The concrete materiality of this belief becomes even clearer and gains further strength when it is compared with the scene of the candlelight vigil in Saint Peter’s Square for the dying John Paull II, which Dubravka attends with the last character Ardizzone offers his readers, Blake, a Chicago Irish catholic, a former football lineman as well as a former Christian Brother and teacher at the Brothers’ Chicago school, who is also in Rome, where he resides at the “pensione” where Dubravka works and lives, trying to understand himself and the meaning of his complicated life. The two are at the vigil of the dying Pope in Saint Peter’s Square. After the death of the Pope is announced, Dubravka starts tearing. Blake asked her if she’s crying for him, to which she responds not by denying it, but by explaining a different truth, hers, “My tears aren’t for him … I cried for all those who died in part because they followed his teachings. The hundreds of thousands in Africa, as well as those elsewhere … for all the souls gathered here, for their marvelous expression of faith … Can’t you feel it? The presence of grace?” There is nothing theological here, especially if one considers that the story is wrapped up within Blake’s episode that is dictated by words of the Stations of the Cross and finishes with the good news that his stepmother delivers to him that his “unmarried and pregnant” stepsister, Ginny, “had safely, miraculously, delivered” a baby girl that she had a significant chance to lose and who even posed a risk to her life. Neither is Dubravka so naïve to believe that anything will change in the Catholic Church. Morto un papa se ne fa un altro the old Italian saying goes. Rather, Dubravka finds a reason to believe, within herself and her fellow human beings despite the spectacle that the Church makes of the dying pope.
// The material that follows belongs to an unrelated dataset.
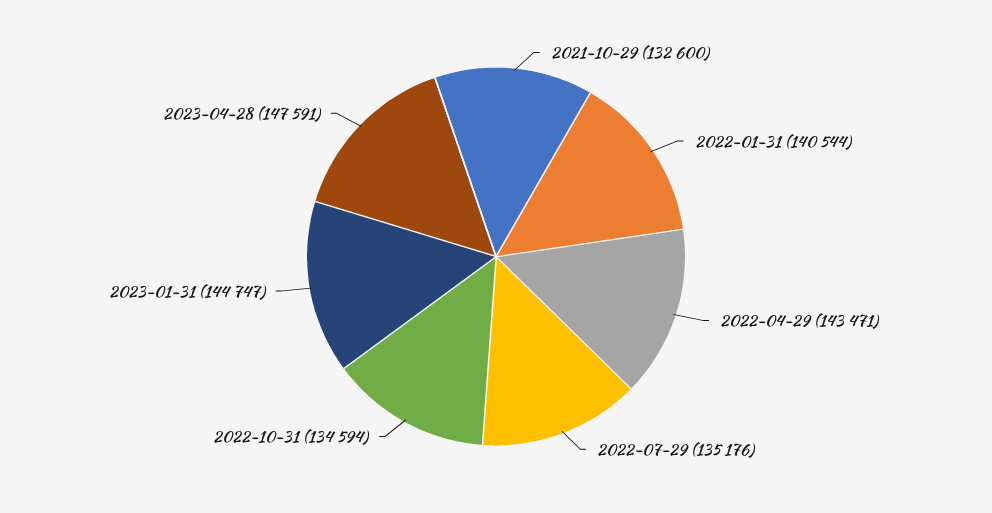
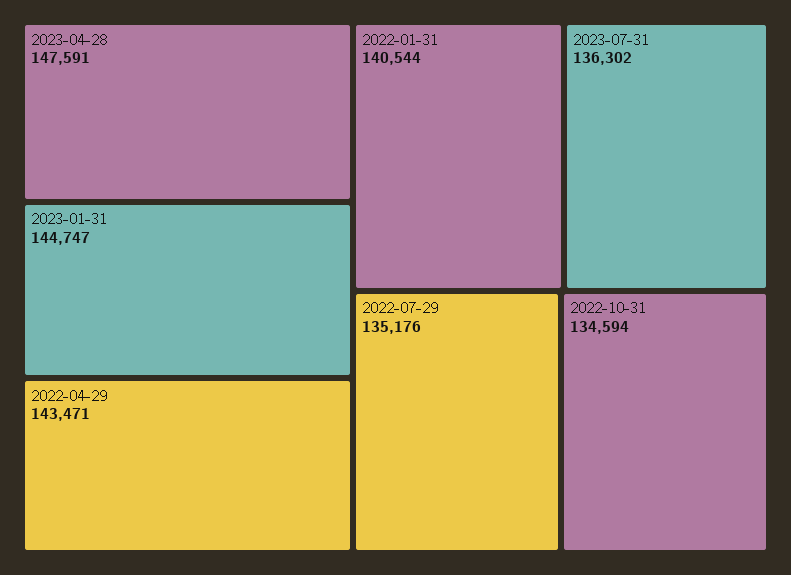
2021-10-29: 132600 -> none
2023-07-31: none -> 136302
I must confess that I initially struggled to make sense of the Blake character, who essentially closes the book. He is a Christ figure. As such, I thought it was out of place, at least in the closing section of a novel that revolves around a central powerful female character. Even more so because of the metaphor of the Stations of the Cross that structures his story. Yet, I finally realized that he is not the one delivering either the good news or making a miracle, or telling the truth. His stepmother, note the relationality in place of biology, is the one announcing the miracle of a new life, for unto him a child was born we might paraphrase. Whereas Dubravka tells him the truth, “Understand that when I examine my conscience I find I’ve made a vital distinction, one that allows me all these years to live,” in spite of the abuses and the tragedies one must recall:

I’ve separated my religious beliefs and Catholic faith from the institution of the Church and the rule of the papacy. I feel this even more now that I’m living here in Italy … My faith lies in Christ’s all-loving Mother, the Blessed Virgin, and the doctrine of the Trinity, and not in the words spoken by whatever old, imperfect man who happens to be sitting that day on Peter’s throne.

And what can I, lapsed Mediterranean Catholic that I am, do reading these words, if not close this beautifully written, powerful, and moving novel and weep inside.